:: Task instructions ::
Pictures must not appear in the copy. Restate exactly the lines below from the one with "font-weight: normal ->" through the one with "bottom: 64px ->", inclusive.

:: Study material ::
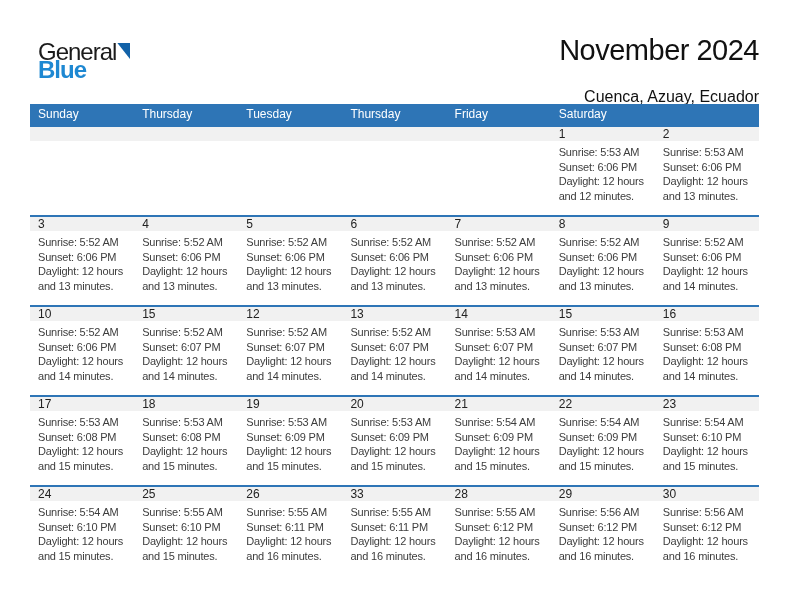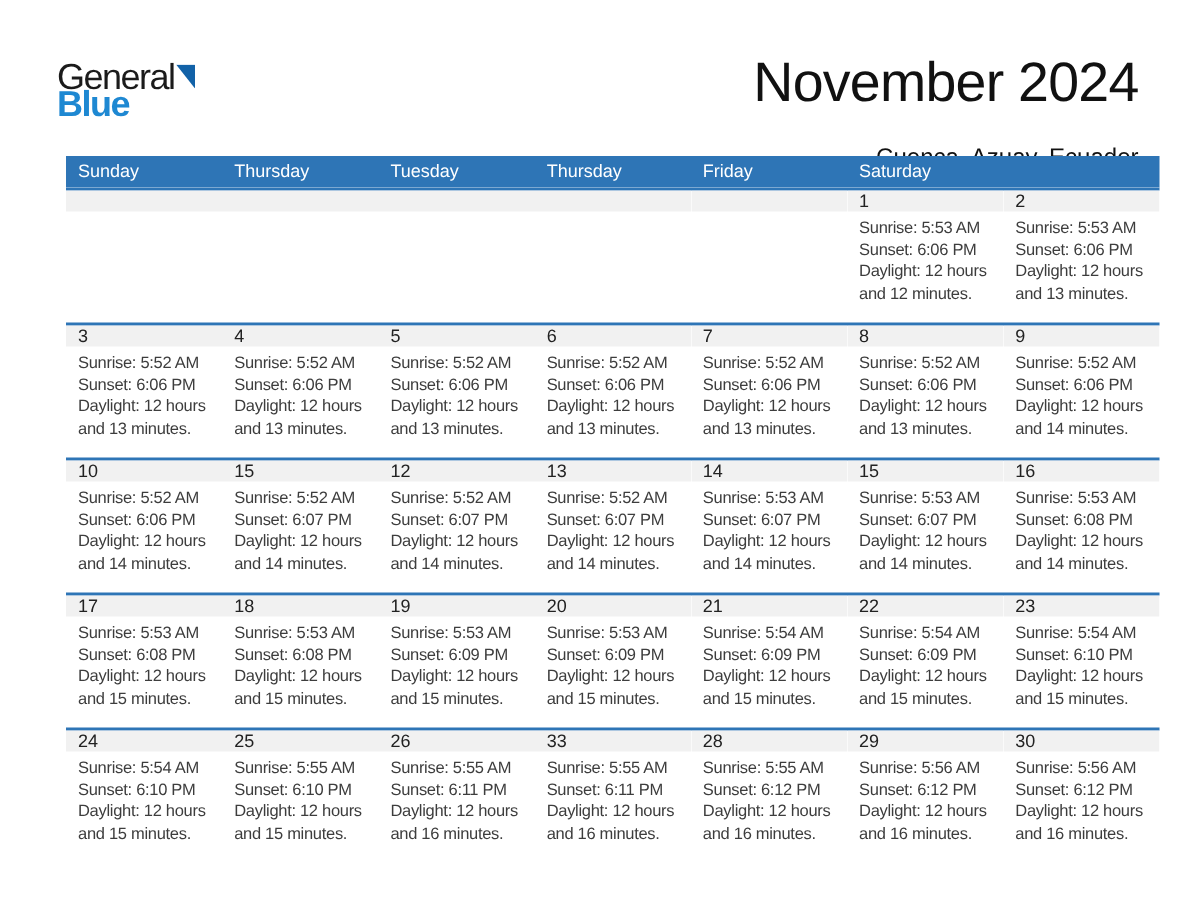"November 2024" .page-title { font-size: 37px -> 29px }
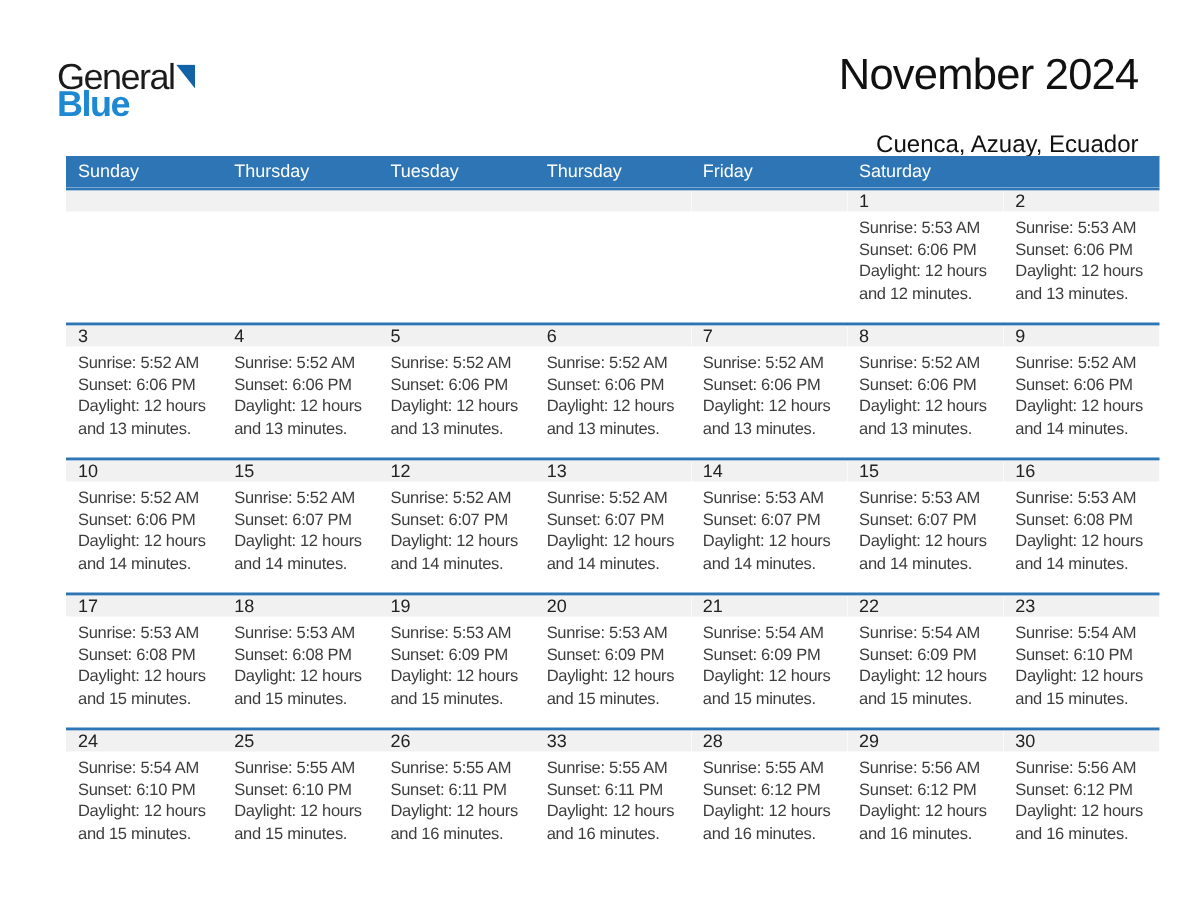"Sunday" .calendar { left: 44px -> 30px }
* * *
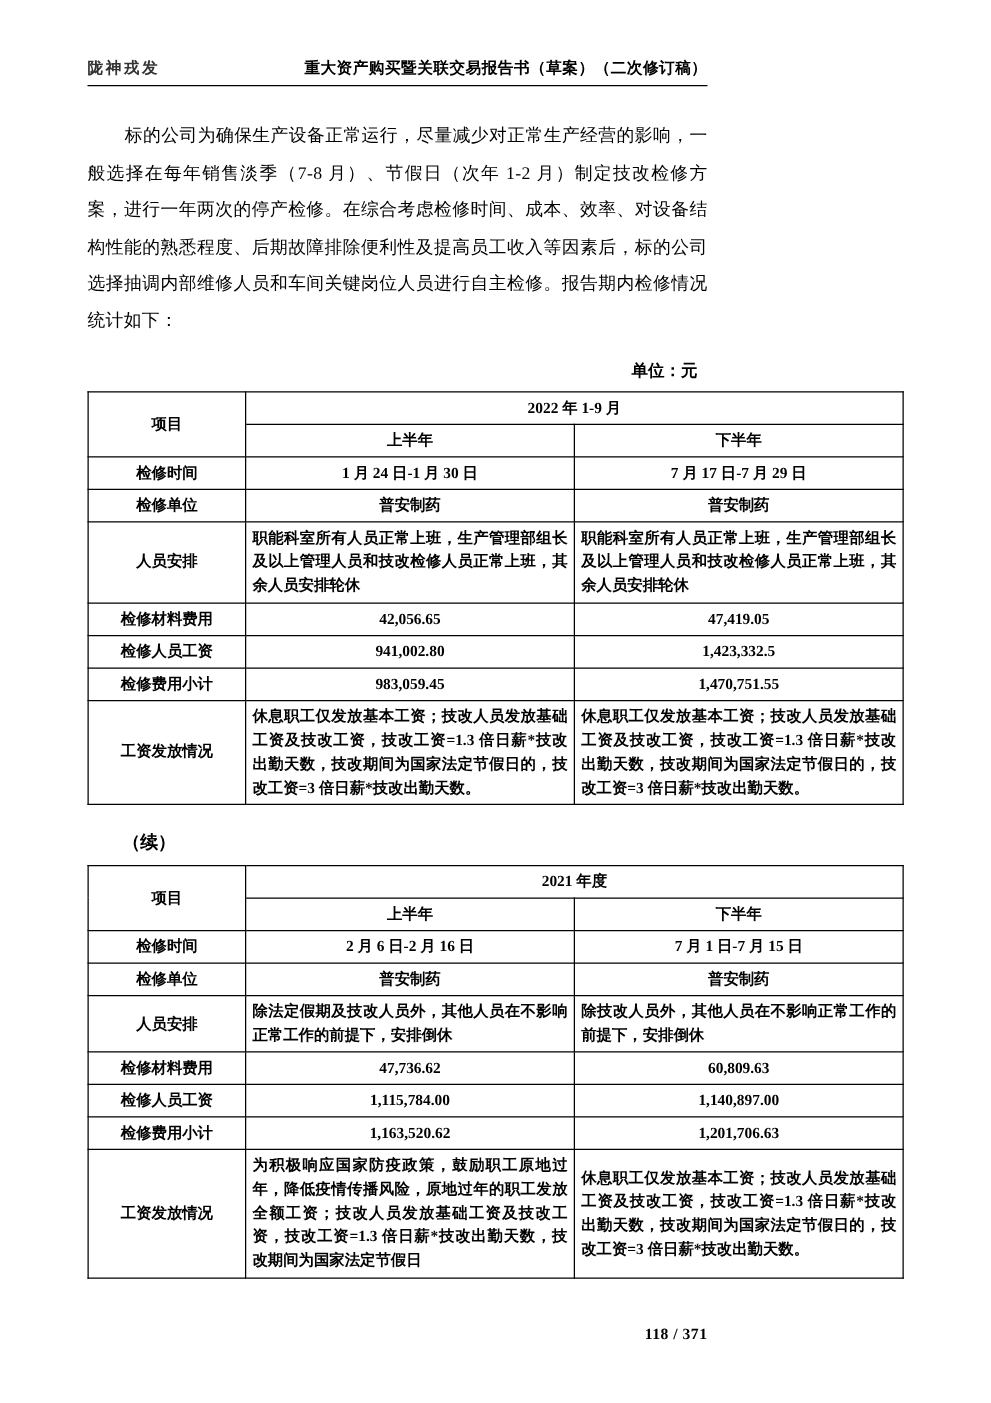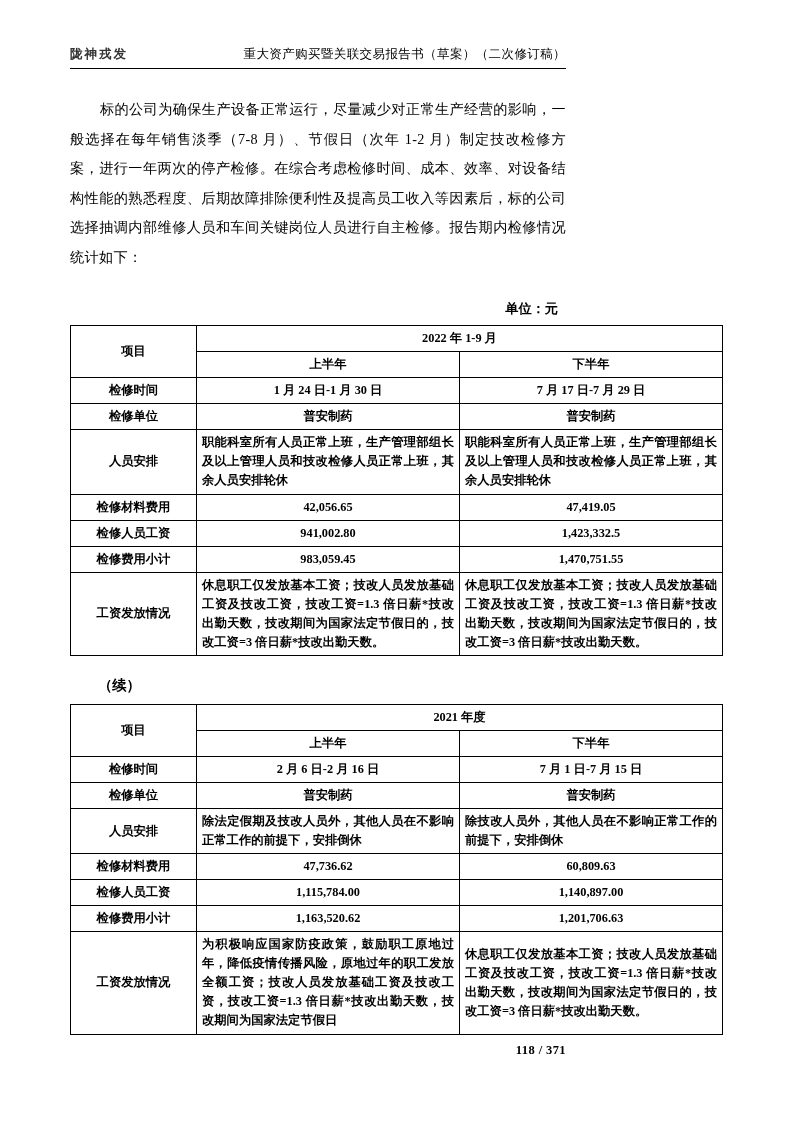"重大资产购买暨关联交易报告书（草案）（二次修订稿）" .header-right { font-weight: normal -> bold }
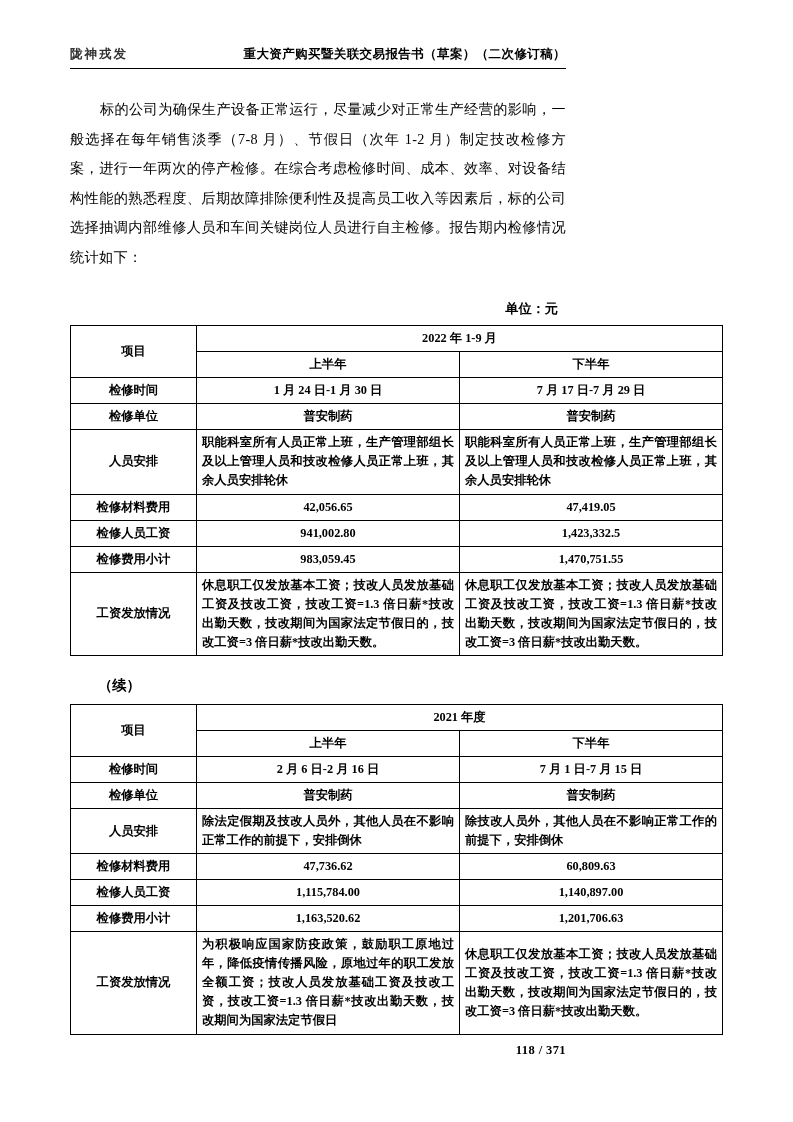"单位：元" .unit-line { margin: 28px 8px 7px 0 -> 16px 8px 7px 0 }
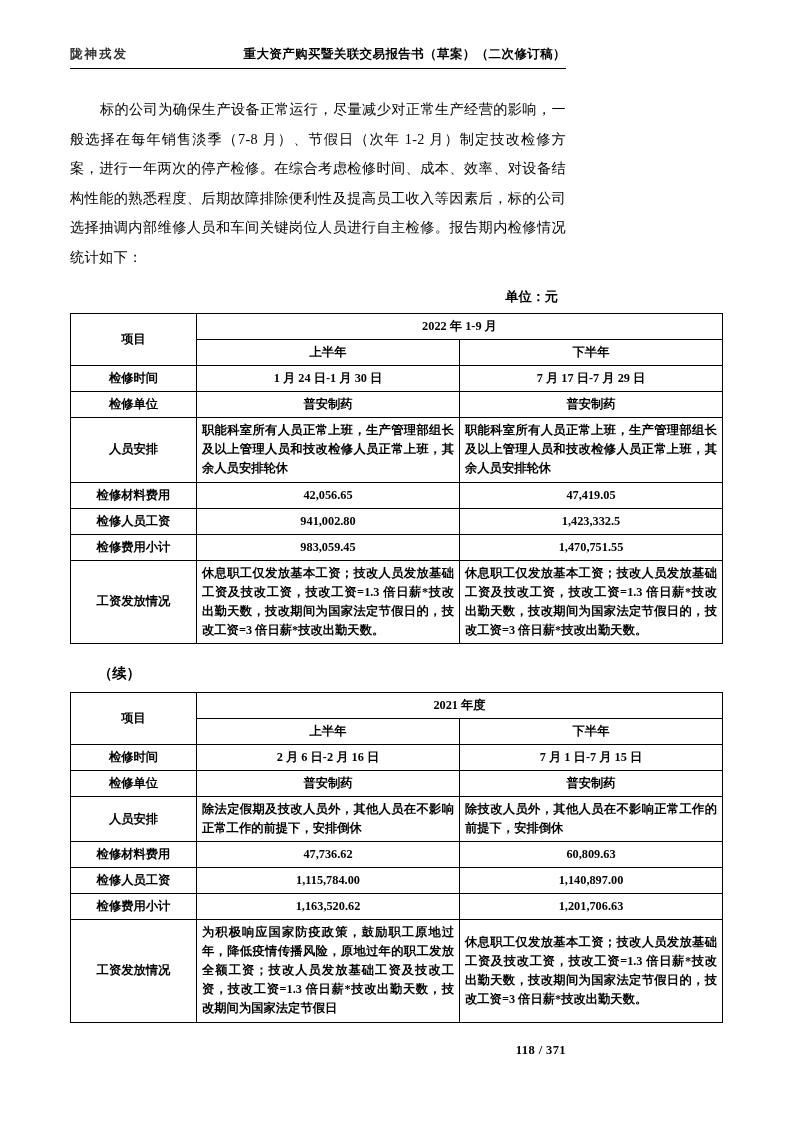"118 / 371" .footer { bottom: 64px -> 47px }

:: Response box ::
"重大资产购买暨关联交易报告书（草案）（二次修订稿）" .header-right { font-weight: normal -> bold }
"单位：元" .unit-line { margin: 28px 8px 7px 0 -> 16px 8px 7px 0 }
"118 / 371" .footer { bottom: 64px -> 47px }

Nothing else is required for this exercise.